Stabilitosi inizialmente a Napoli parteciperà nel 1957 al "summit" di Cuba. In quella sede traccerà le linee giuda del moderno traffico di stupefacenti: produzione sempre più ad oriente, raffinazione ad opera dei marsigliesi e raffinerie anche in Sicilia. Sua è l'idea di impiantare fabbriche di confetti e di scatolame in genere al cui interno per anni viaggerà indisturbata la droga raffinata in Sicilia. Il ruolo centrale di Cosa Nostra siciliana nel traffico mondiale di stupefacenti sarà confermato da Buscetta che traccerà le vie del narcotraffico dalla Sicilia al Nord America passando per il Venezuela, territorio della famiglia Cuntrera - Caruana.

(72) C. POLETTI cfr. testo dell'intervista concessa a G. PUGLISI in AA:VV., I protagonisti. Gli anni difficili dell'autonomia, Edizioni Università degli Studi Palermo, 1993.

(73) SANTINO, Storia della mafia tra continuità e trasformazione, rapporto del Centro Impastato di Palermo.

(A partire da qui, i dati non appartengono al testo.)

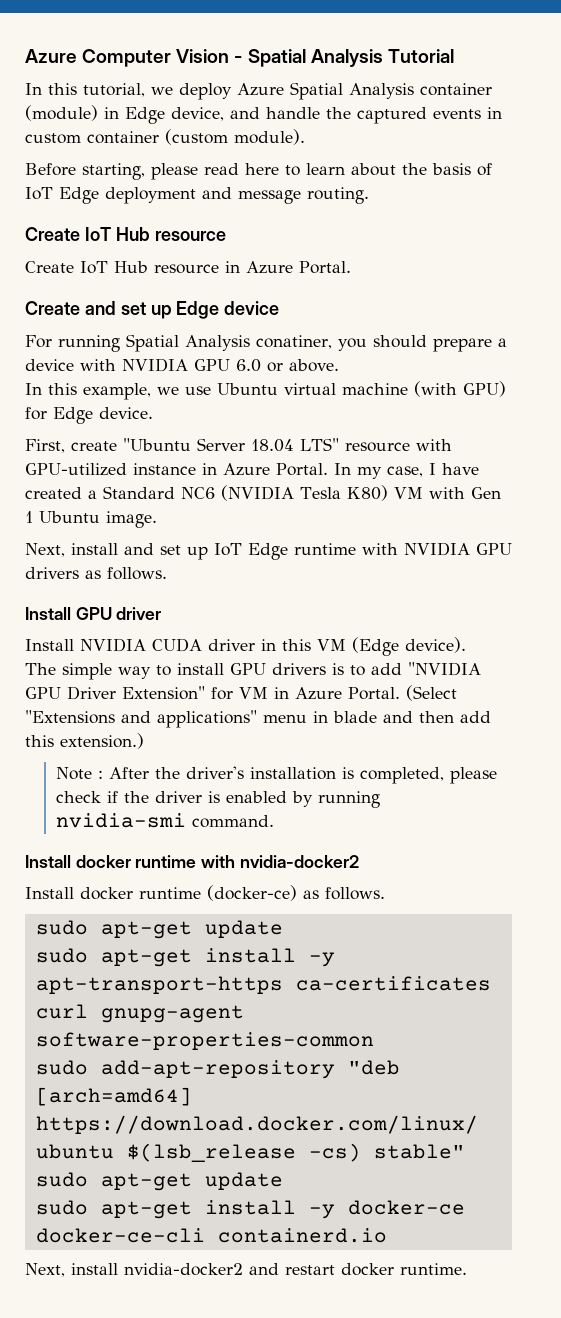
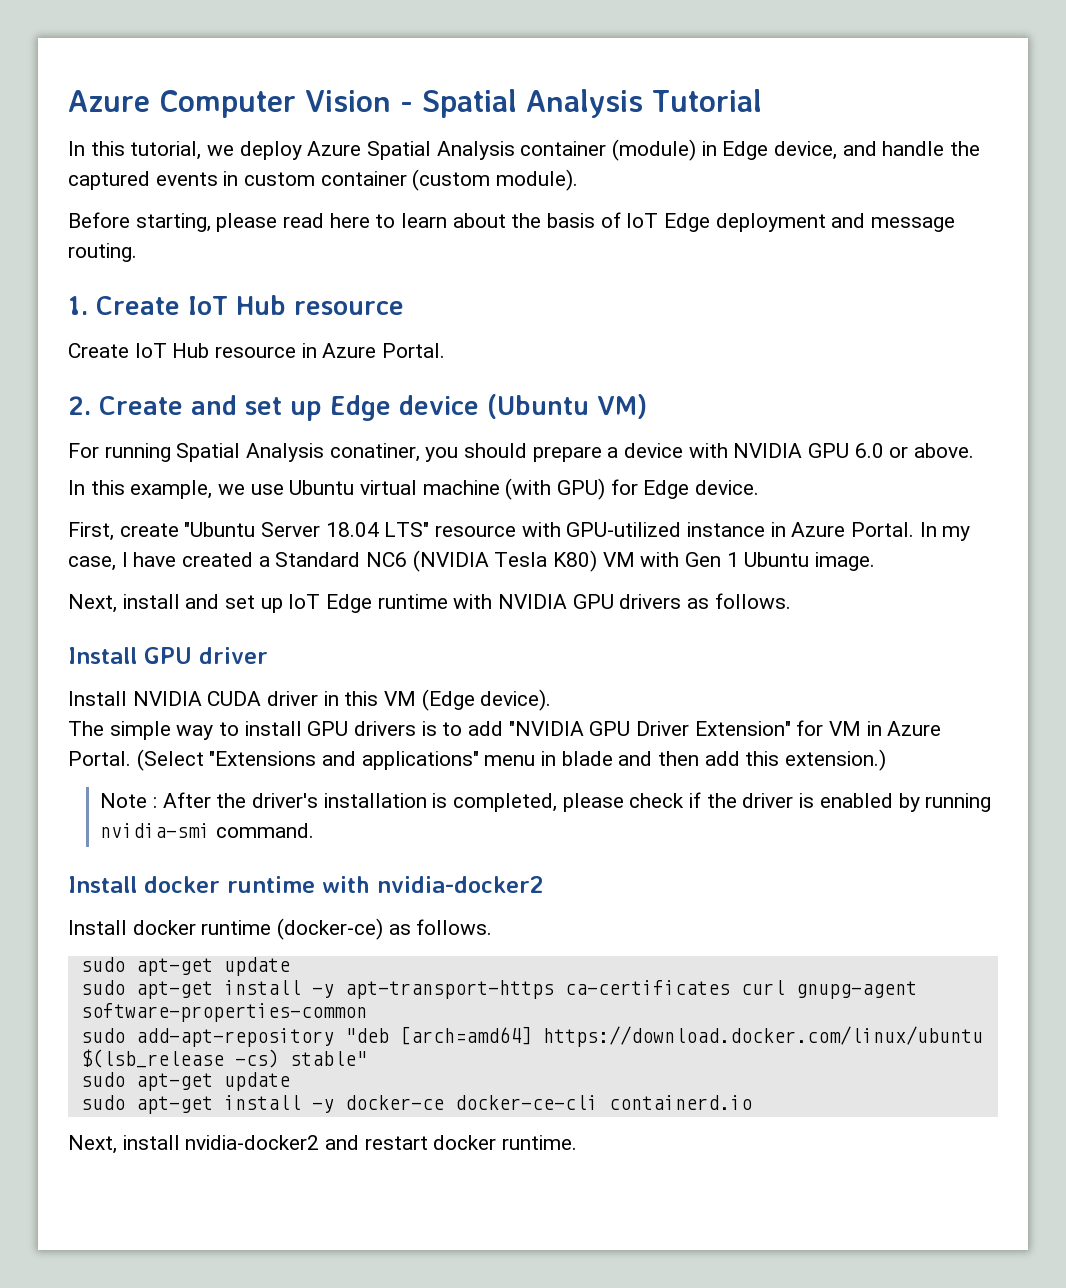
(369, 195) none -> [68,296,88,315] 1.
(351, 267) none -> [68,396,91,415] 2.
(280, 308) none -> [487,394,647,419] (Ubuntu VM)

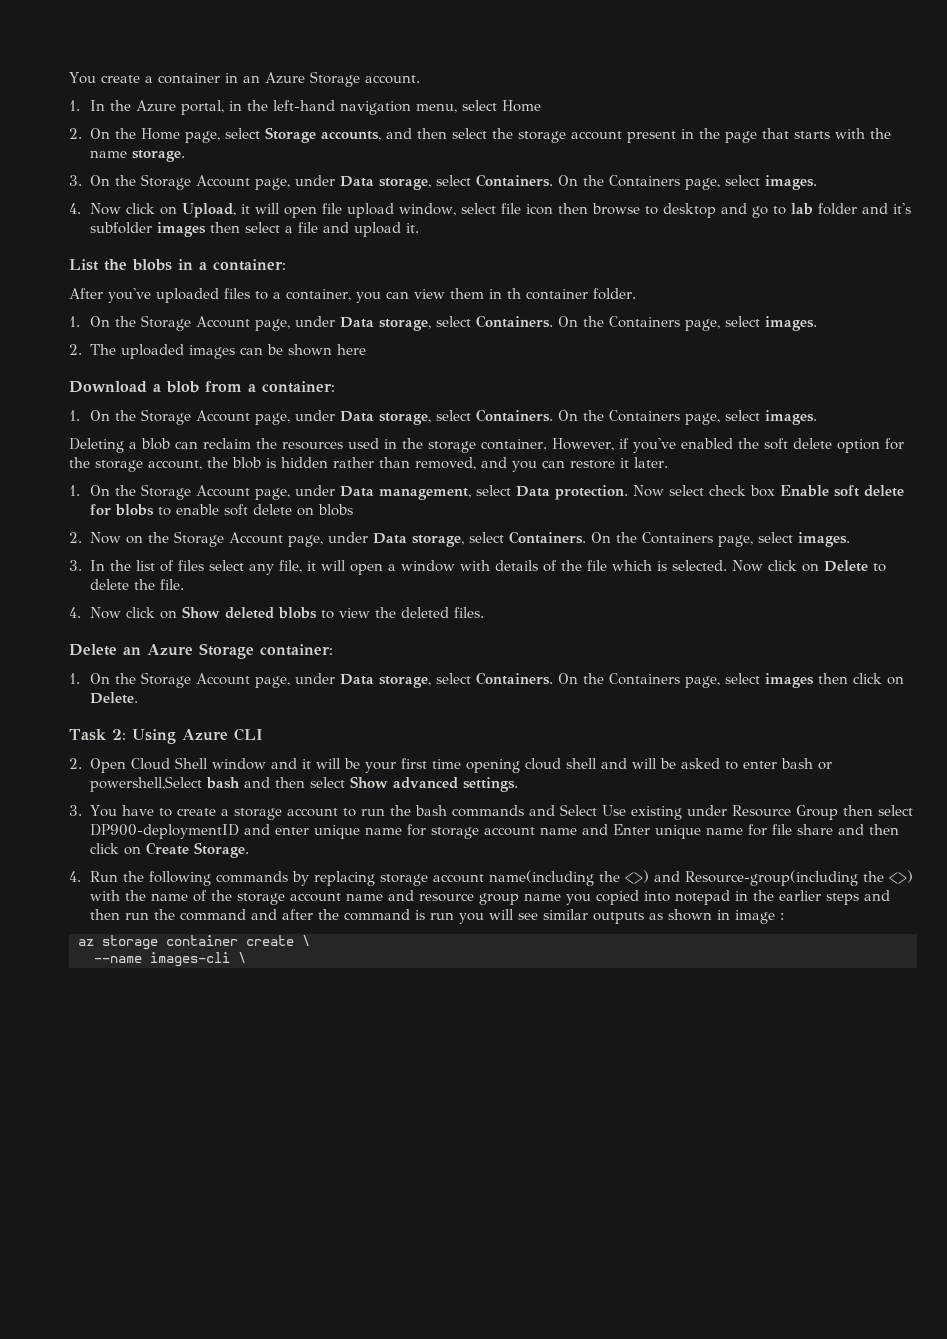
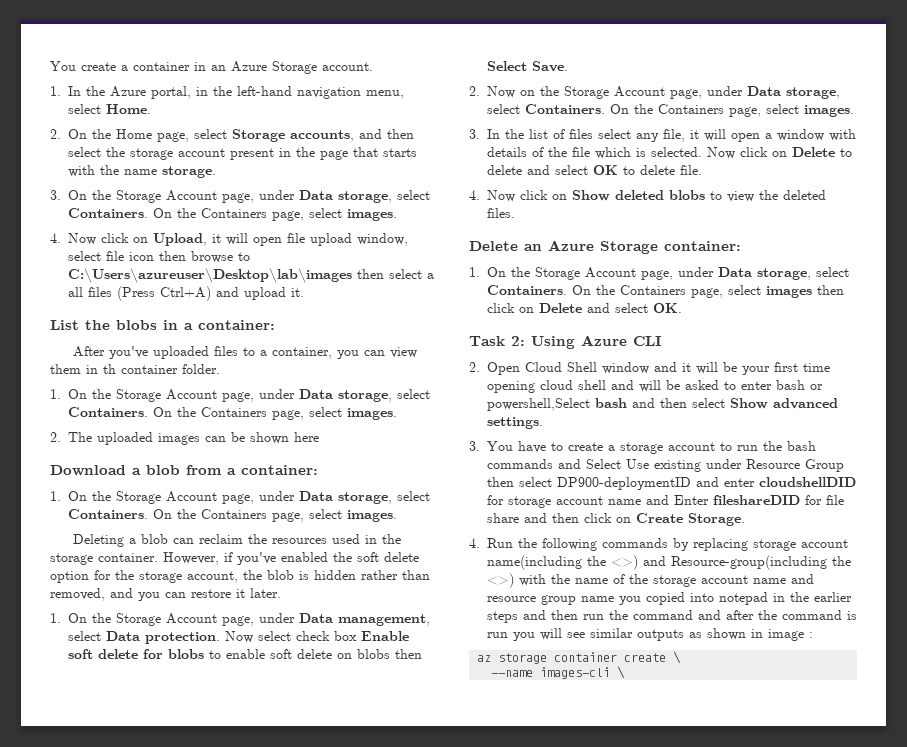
[502,100,542,112] Home -> [106,104,151,114] Home.
[663,203,912,218] [90,222,319,237] desktop and go to lab folder and it's subfolder images then select a file -> [68,268,434,283] [68,286,211,301] C:\Users\azureuser\Desktop\lab\images then select a all files (Press Ctrl+A)
(354, 510) none -> [395,649,422,659] [487,61,568,72] then Select Save.
[134,579,156,590] the -> [527,165,675,175] and select OK to delete
[90,692,139,704] Delete. -> [539,303,682,313] Delete and select OK.
[314,825,403,839] unique name -> [759,477,856,487] cloudshellDID
[655,825,744,839] unique name -> [713,495,800,505] fileshareDID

(74) Una leggenda popolare tramandata a voce riferisce il seguente adagio " Giuliano, tradito da Pisciotta e ucciso da "tre dita" perché anche per sparare alle spalle ci vogliono le palle". "Tre dita" è il soprannome di Luciano Leggio (ribattezzato per un errore di trascrizione in Liggio), killer di punta della famiglia di Corleone.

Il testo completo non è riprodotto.